Ibovespa tem leve alta em dia marcado por cautela e poucos catalisadores
O Ibovespa tocou máximas no fim do pregão desta quinta-feira, na faixa dos 175 mil pontos, mas oscilou de forma tímida (+0,31%, aos 175.135,41 pontos), em dia marcado pelo compasso de espera dos investidores por catalisadores que justifiquem o aumento de exposição a ativos de risco. Na avaliação de operadores e analistas, o mercado segue cauteloso, sem abrir mão de posições defensivas.
"A bolsa tinha um pregão pior no começo do dia, fundamentalmente por conta de Petrobras, que passou a subir forte por conta dos preços do petróleo", afirma Bruno Perri, economista-chefe e sócio-fundador da Forum Investimentos. "Outras empresas de commodities também passaram a subir, então a gente vê hoje altas na Vale, na Gerdau. E, fundamentalmente, são esses papéis que dão sustentação ao índice."
No caso da Petrobras, os investidores também acompanharam a decisão da Justiça do Distrito Federal de suspender o imposto de exportação de petróleo. As ações da estatal negociadas na B3 foram na mesma direção dos ADRs listados em Nova York.
Como uma das empresas mais valiosas do mundo, a Nvidia ajudou a levar recursos dos alocadores para Nova York, em um movimento de "rotação" das carteiras.
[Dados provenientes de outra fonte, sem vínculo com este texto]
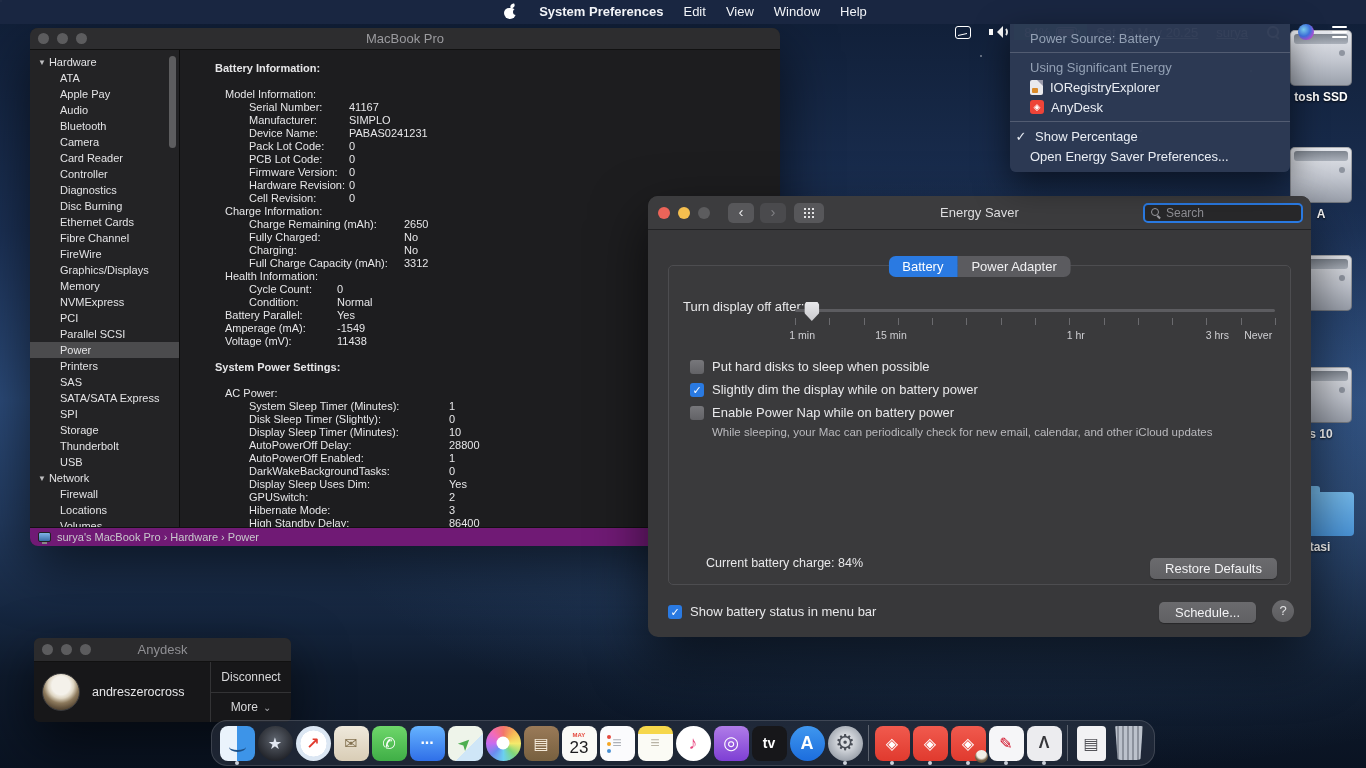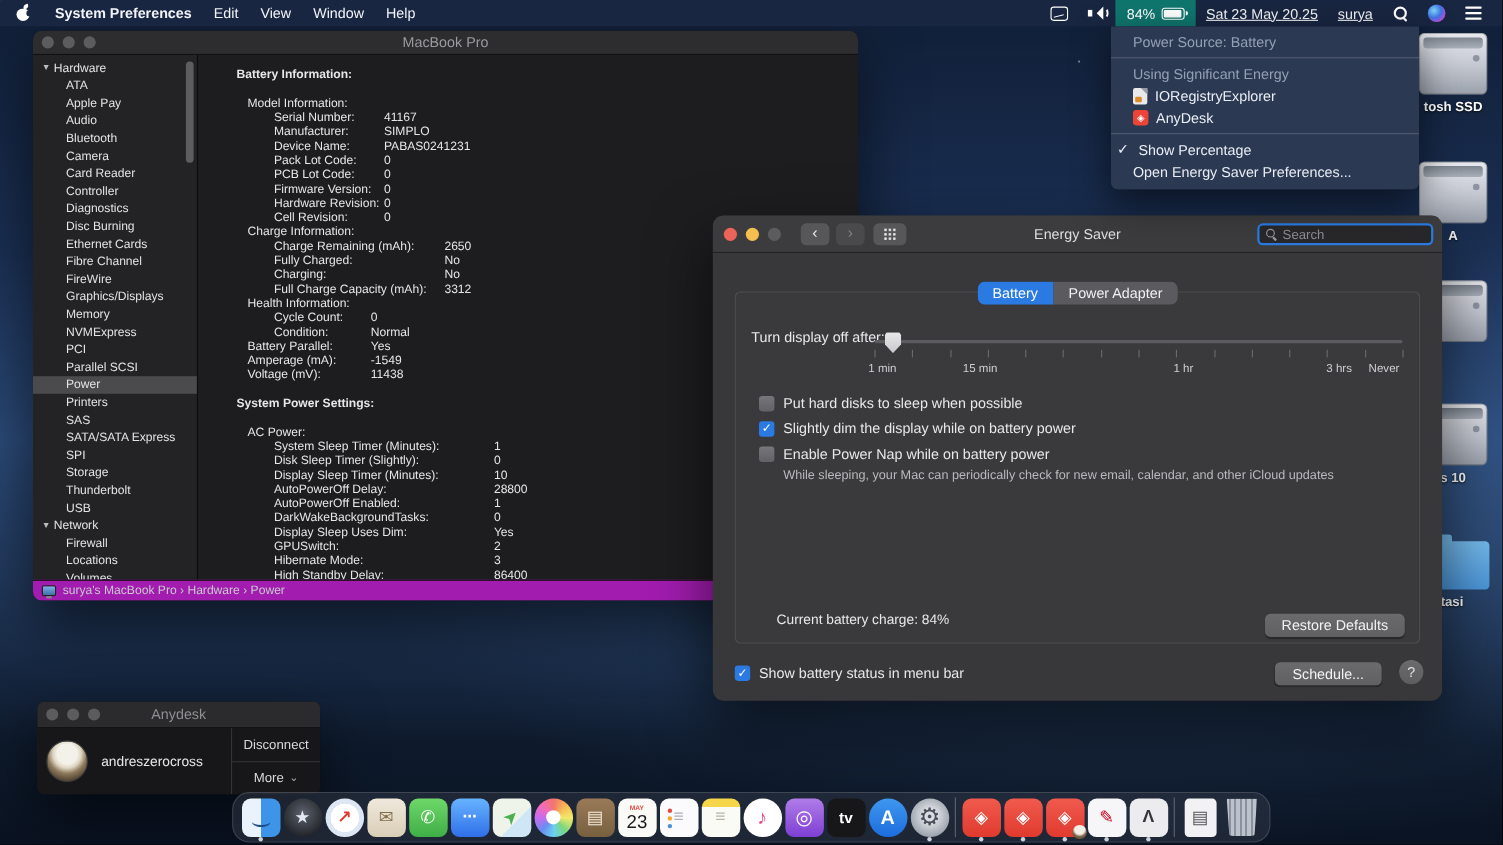--- a/index.html
+++ b/index.html
@@ -16,7 +16,7 @@
       1080px 240px rgba(255,255,255,.35), 200px 320px rgba(255,255,255,.3), 1300px 330px rgba(255,255,255,.4);}
   
   #menubar{position:absolute;top:0;left:0;right:0;height:24px;background:rgba(26,39,66,.96);
-    display:flex;align-items:center;color:#f2f4f8;font-size:13px;z-index:90;}
+    display:flex;align-items:center;color:#f2f4f8;font-size:13px;z-index:90;flex-direction:column;}
   .mb-left{display:flex;align-items:center;gap:0;}
   .mb-item{padding:0 10px;line-height:24px;white-space:nowrap;}
   .mb-item.appname{font-weight:bold;}

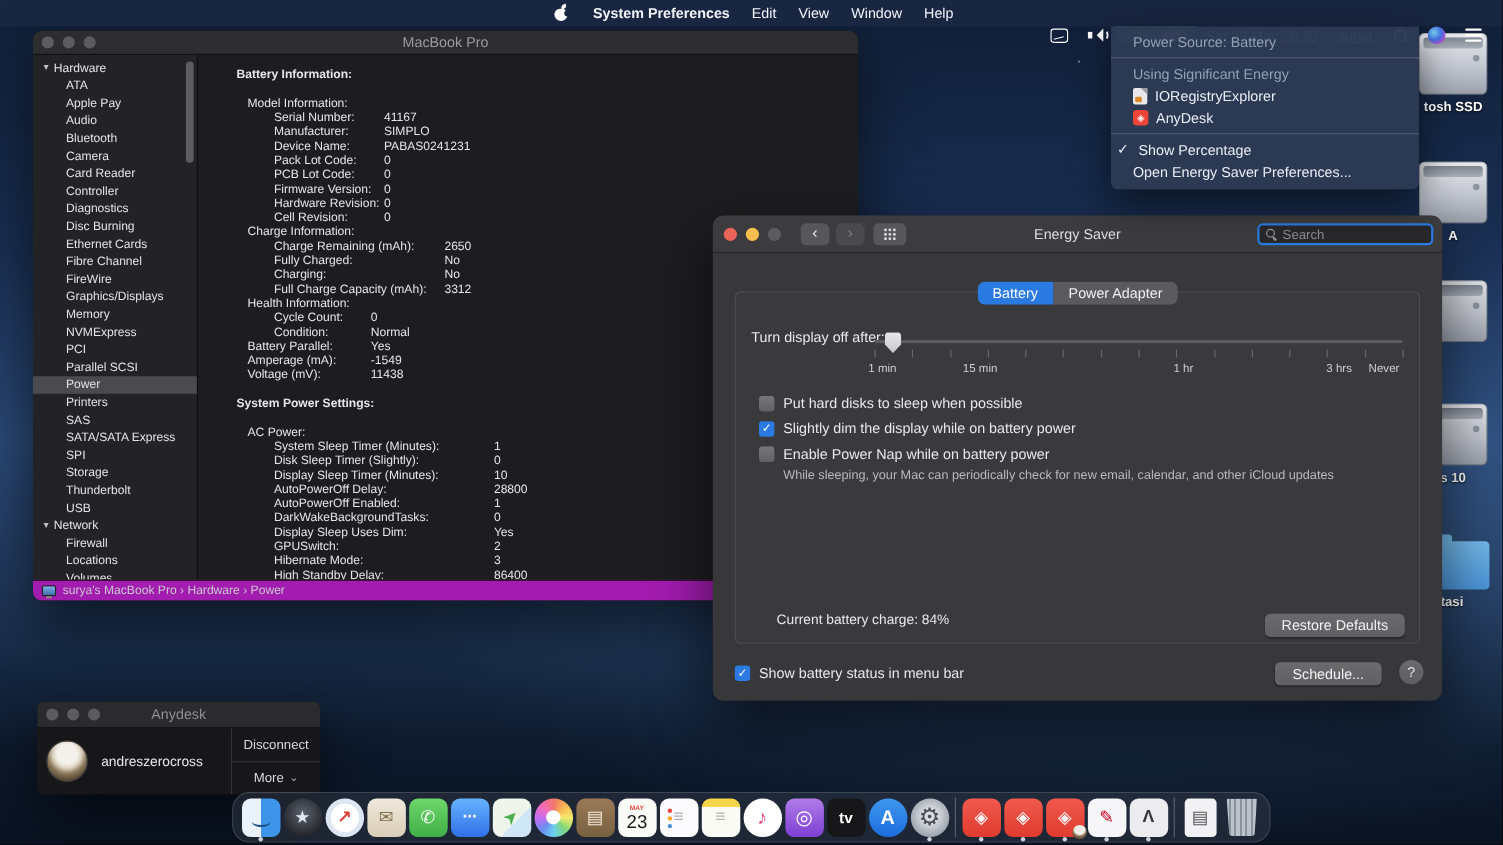--- a/index.html
+++ b/index.html
@@ -81,7 +81,7 @@
   .info-row.flat{padding-left:10px;}
   .info-row .lbl{display:inline-block;flex:0 0 auto;}
   .info-row .val{display:inline-block;}
-  .si-statusbar{position:absolute;left:0;right:0;bottom:0;height:19px;background:#a21caf;border-top:1px solid #111;
+  .si-statusbar{position:absolute;left:0;right:0;bottom:0;height:19px;background:#701a75;border-top:1px solid #111;
     display:flex;align-items:center;gap:6px;padding:0 8px;color:#c8c8cc;font-size:11px;}
   .crumb-ic{position:relative;width:13px;height:10px;background:linear-gradient(180deg,#7fb3e8,#3c6ea8);border:1px solid #222;border-radius:2px;}
   .crumb-ic::after{content:"";position:absolute;left:3px;bottom:-3px;width:5px;height:2px;background:#888;}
A ação da companhia disparou no pregão americano de hoje, em alta de 9%, mesmo desempenho do BDR da companhia negociado na B3.
"Nvidia, com o resultado financeiro muito bom e superando as expectativas, sem dúvida está puxando os recursos para o setor de tecnologia", afirma Rodrigo Alvarenga, sócio da One. "O mercado esperava uma desaceleração mais forte da receita e não foi o que aconteceu. Ainda vamos ver muitos recursos sendo direcionados para IA."
A despeito do movimento favorável da bolsa nas sessões mais recentes, os investidores seguem de olho nos desdobramentos no cenário internacional, em que os sinais dúbios de trégua nos conflitos entre EUA e Irã seguem impulsionando os preços do petróleo e o risco inflacionário nas economias globais.
A isso se somam as crescentes preocupações na frente fiscal brasileira, com a campanha eleitoral já em curso e poucas indicações pragmáticas de como conduzir a agenda fiscal brasileira a partir do ano que vem.
"Nenhum dos candidatos deram direção do que realmente vão fazer", afirma Ricardo Modé, diretor de investimentos da Etti Partners. "Ninguém parece estar com uma agenda tão fiscalista e precisaremos de algum remédio para o Brasil financiar uma dívida cada vez mais alta.